В трудные зрелые годы мне было не до ссор и размолвок о верным другом. Я не мог с ним состязаться, не мог ему не верить потому, что во многом мы давно уже сошлись. Вот и сейчас я слышу его размеренный полушепот:
— Уж так повелось, и мы с тобой не исключение, надо исподволь итоги подводить. На заре наших дней ум наш жадно исследует жизнь, чтобы, вникнув в ее дебри, верней по ней пройти. Опыт с годами нарастает, но не для философских итогов, — до умозрительных выводов еще далеко. И юность и зрелость слишком заняты собой. Лишь в пору заката, когда пути жизни проторены, приходит час переоценки того, что некогда служило поводырем, а затем спутником в жизни…

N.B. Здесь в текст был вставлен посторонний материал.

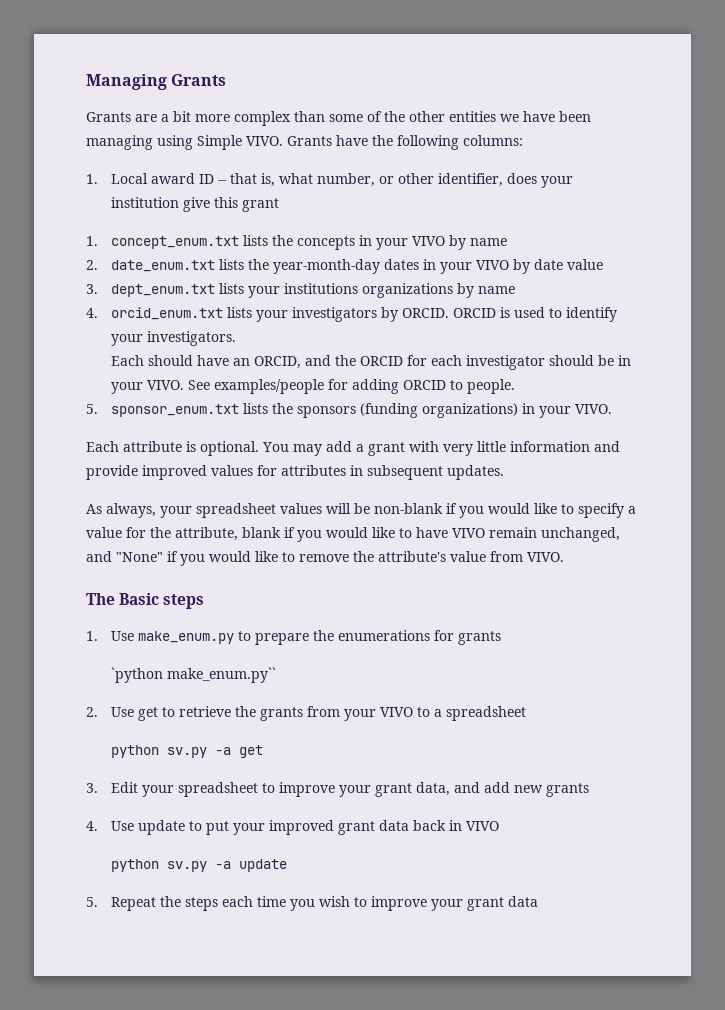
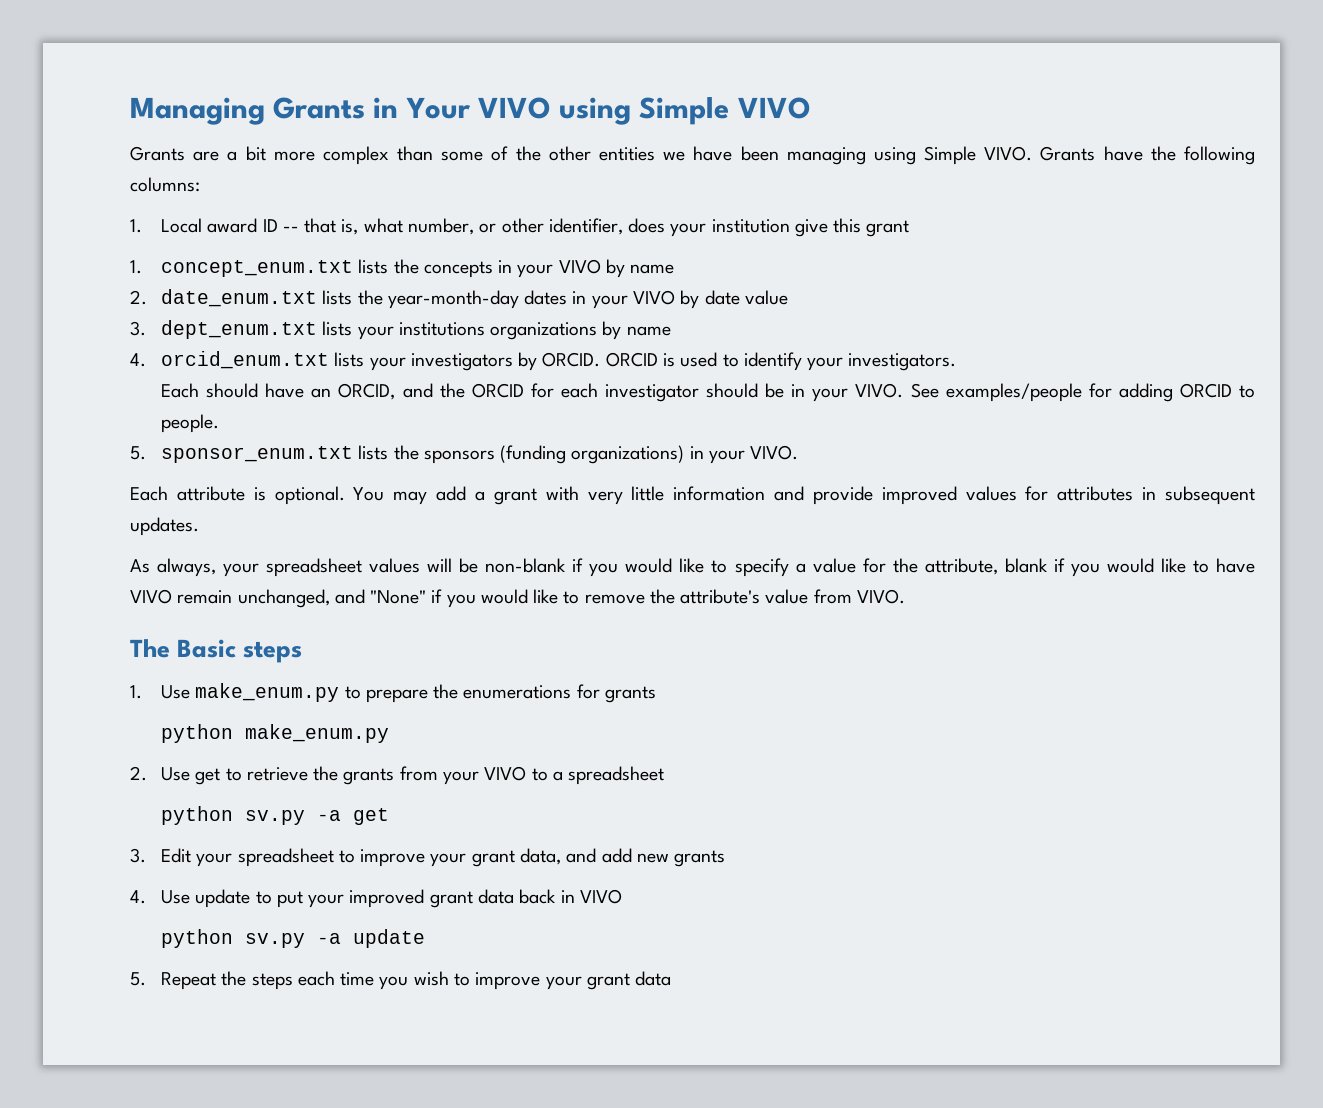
- Managing Grants
+ Managing Grants in Your VIVO using Simple VIVO
- `python make_enum.py``
+ python make_enum.py

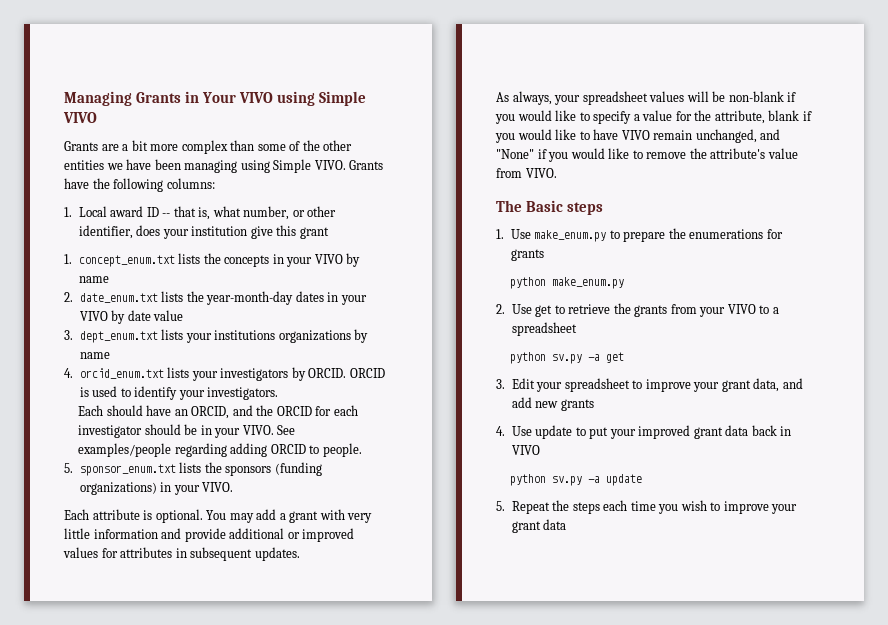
- See examples/people for adding ORCID to people.
+ See examples/people regarding adding ORCID to people.
- You may add a grant with very little information and provide improved values for attributes in subsequent updates.
+ You may add a grant with very little information and provide additional or improved values for attributes in subsequent updates.

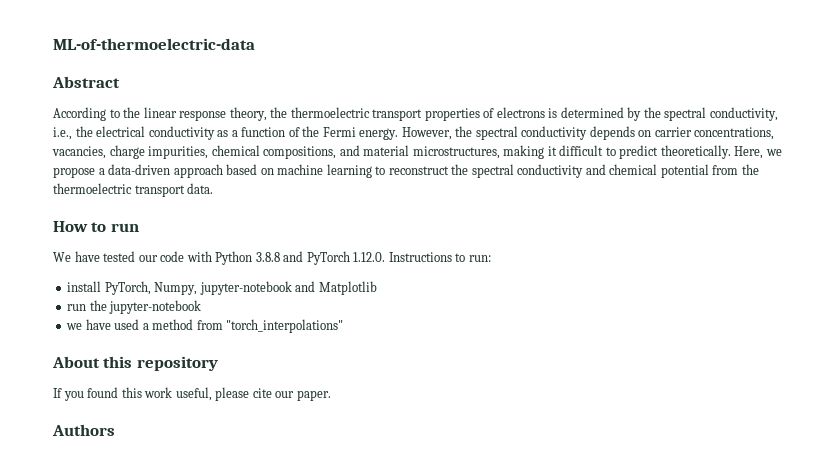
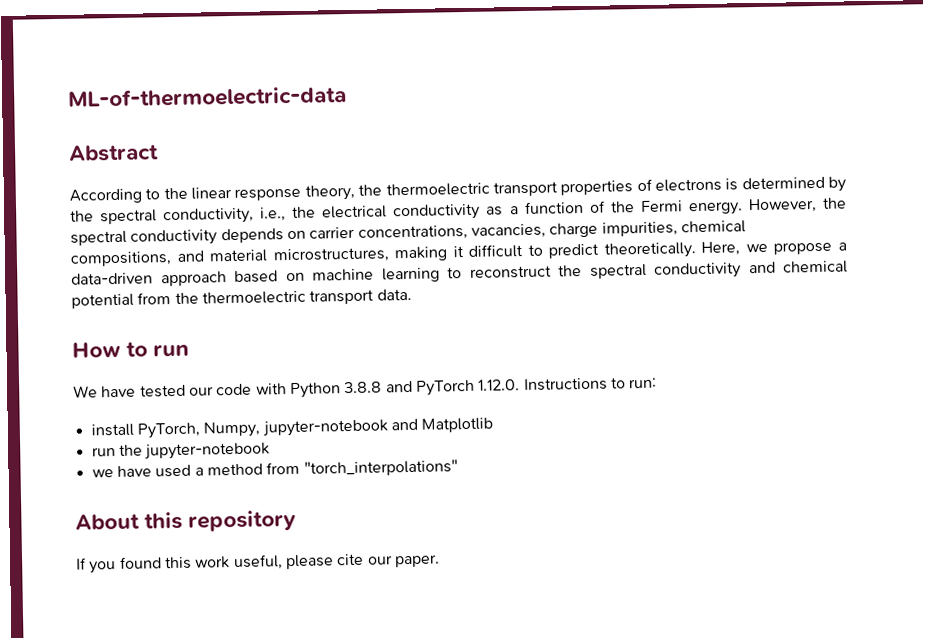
- Authors

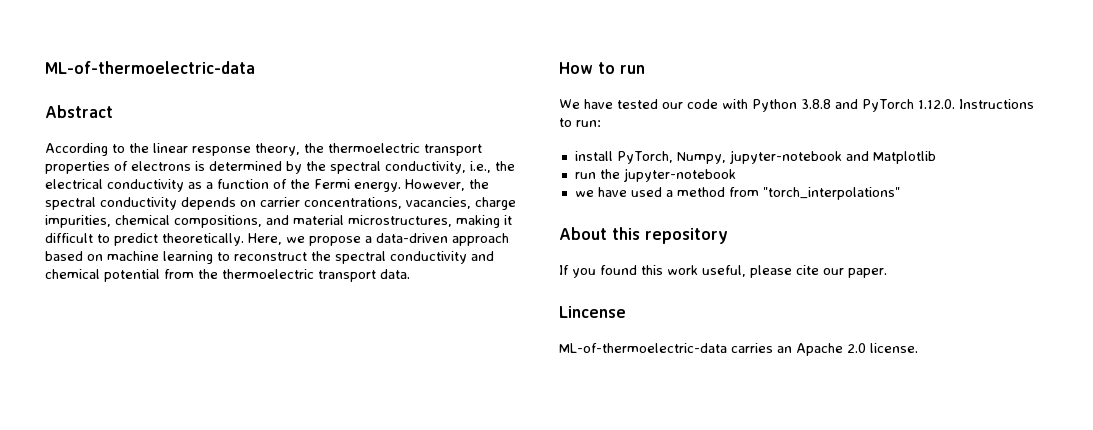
+ Lincense
+ ML-of-thermoelectric-data carries an Apache 2.0 license.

Мой друг напрасно поспешил, меня не влечет к покаянию. Выкладывать для обозрения содеянные глупости и ошибки, поведать о тщеславии и напрасных надеждах, осрамить собственную молодость и зрелость заодно — кому это покажется приятным! Мне стыдно порой за персонажей моих книг, вынужденных по моему произволу себя бичевать, каяться и вскрывать свои сердечные раны.
Мой друг попытался меня уговорить, и довольно логично:
— Никто не зовет тебя к покаянию, за семьдесят лет ты много перевидел, был свидетелем событий, равных которым не знало человечество. На твоих глазах ушла в вечность великая империя, народные страсти излились в гражданской войне. Ты был среди восставших и видел, как в муках рождалась новая жизнь. Ты был также среди тех, кто сражался против врага человечества, возмечтавшего покорить мир. Три поколения были твоими спутниками, они мужали и крепли на твоих глазах, побеждали и умирали, оставляя в верных руках победные знамена. Ты был свидетелем того, как наука расправилась с извечными врагами человека — холерой, чумой, малярией, тифами и детским параличом. При тебе люди впервые устремились в небеса, положили конец мифу о небесном владыке, правящем вселенной. В твоей жизни посланец земли мягко осел на лоно луны и возвестил миру, что почва тверда и ждет человека.
Я возражал. Другие об этом напишут лучше меня, мое назначение — средствами литературы насаждать высокие начала морали, отстаивать идеалы своего времени и нести народу утешение в дни его испытаний.
Мой друг ответил сентенцией, из которой следовало, что для писателя я слишком схимник и от жизни, как от нечистой силы, готов отделаться крестом.
— А ты уверен, — следовал вопрос, — что и мораль и идеи отстоишь, ложных богов из храма изгонишь и вовремя принесешь народу утешение?
Он и на этот раз остался верным себе. Начинив меня сомнениями и прибавив к моим собственным новые, мой друг вынудил меня защищаться. Я ссылался на то, что приютивший меня век не только преуспел в науках и политике, но и встретился со многим неприглядным и спорным. Казавшиеся извечными представления о нравственных устоях, о мастерстве живописца, ваятеля, о законах гармонии, искусстве литератора заколебались. Недавние приверженцы Баха и Вагнера заговорили о музыкальном своеобразии джаза, додекафонии, кисть художника отрекается от строгих канонов минувших веков, утверждаются абстракционизм, сюрреализм, танцы одинаково близки культу Приапа — бога чувственных наслаждений — и пляскам доисторического человека. Безголосое пение и убогое подражание былым искусникам театральных подмостков находят себе многочисленных сторонников. Юное поколение заново пересматривает кодекс нравственных законов, как пересмотрели их отцы божеские уставы. Былое с сущим уживается не без тягостных битв и страданий. Писатель не вправе видеть мир освещенным с одной стороны.